“What can I do with M.A.G.S.?”

M.A.G.S. will equip you for service and leadership across a wide range of settings. It is an ideal degree for anyone who desires to increase their competence to work beyond their own cultural context. More specifically, with this theological and missiological preparation, the M.A.G.S. can serve well anyone who wishes to:

  • Engage in emerging types of Christian ministry (simple church, house church, emerging church, neo-monastic communities)
  • Lead in social justice work, development, or peace-making work in a different culture
  • Work in a missionary setting: whether to North America or anywhere in the world
  • Bring a Christian perspective into an existing business or organization in cross-cultural contexts
  • Grow intercultural and theological capacities to bring into a church, parachurch, or marketplace
  • Work with a non-governmental organization (NGO)

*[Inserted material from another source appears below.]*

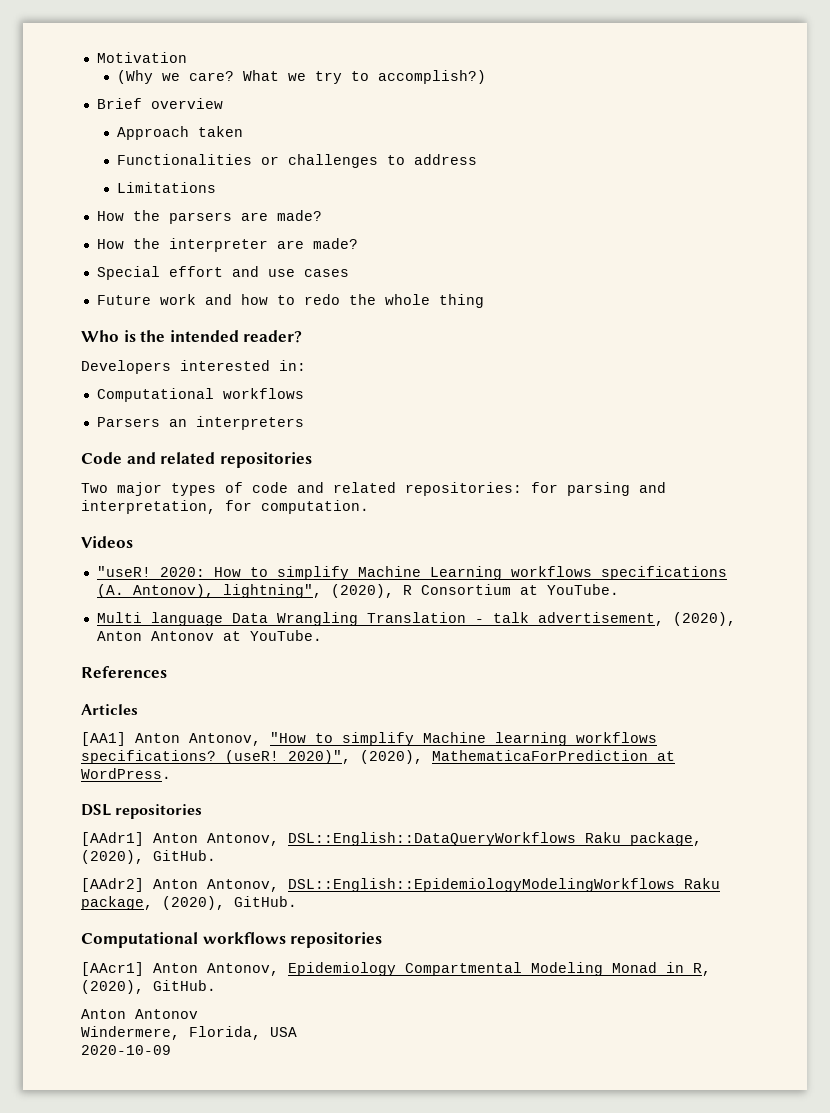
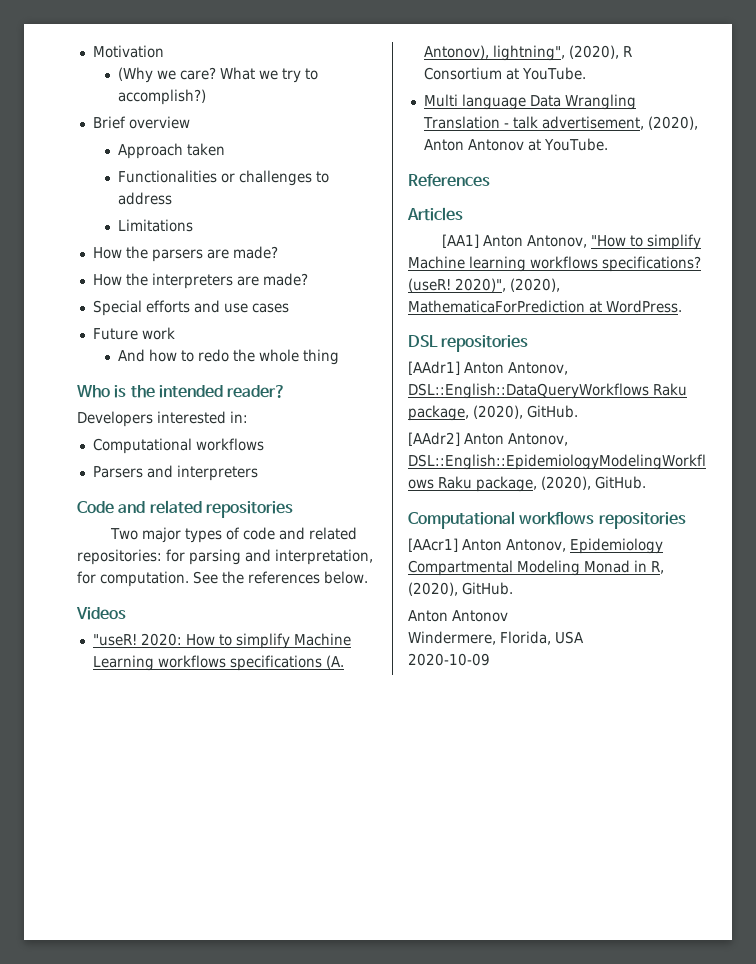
[168,238,268,252] interpreter -> [151,273,233,289] interpreters
[168,266,223,277] effort -> [145,300,190,313] efforts
[204,294,232,305] and -> [118,349,146,362] // And
[168,419,187,427] an -> [146,465,173,478] and
(369, 507) none -> [193,571,368,584] See the references below.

“What is cohort learning?”

The evidence is in that adults learn best in communities of practice. The M.A.G.S. cohorts offer the powerful combination of learning in context in a community alongside seasoned mentor/practitioners and world-class teachers.

“What is different about learning in context?”

The difference between “just in case” learning and “just in time” learning is closely linked with how carefully we are paying attention. When we learn in context, we make connections, seeing how and why our learning matters in the real world. This deeper level of engagement leads our learning into an experience that transforms us and our capacity to serve with competence in that world.

“What is spiritual formation/mentoring?”

Learning to attend deeply to God, to our own gifts and grace, to the giftedness of our community, and to what God is doing in the world around us–these rhythms of attention mark effective missional leadership. M.A.G.S. is designed to deepen the formation of each student in these vital ways.


Serge Gasore ('13)
Master of Arts in
Global Service


"I was born in Rwanda, a lovely country that happened to experience the most horrific tragedy (1994 Rwanda Genocide). After seeing the many problems (wars, inequality, poverty, etc.) the whole world was experiencing I thought that only pursuing education was going to be the most ultimate contribution I can give to change the world and make it a better place than before."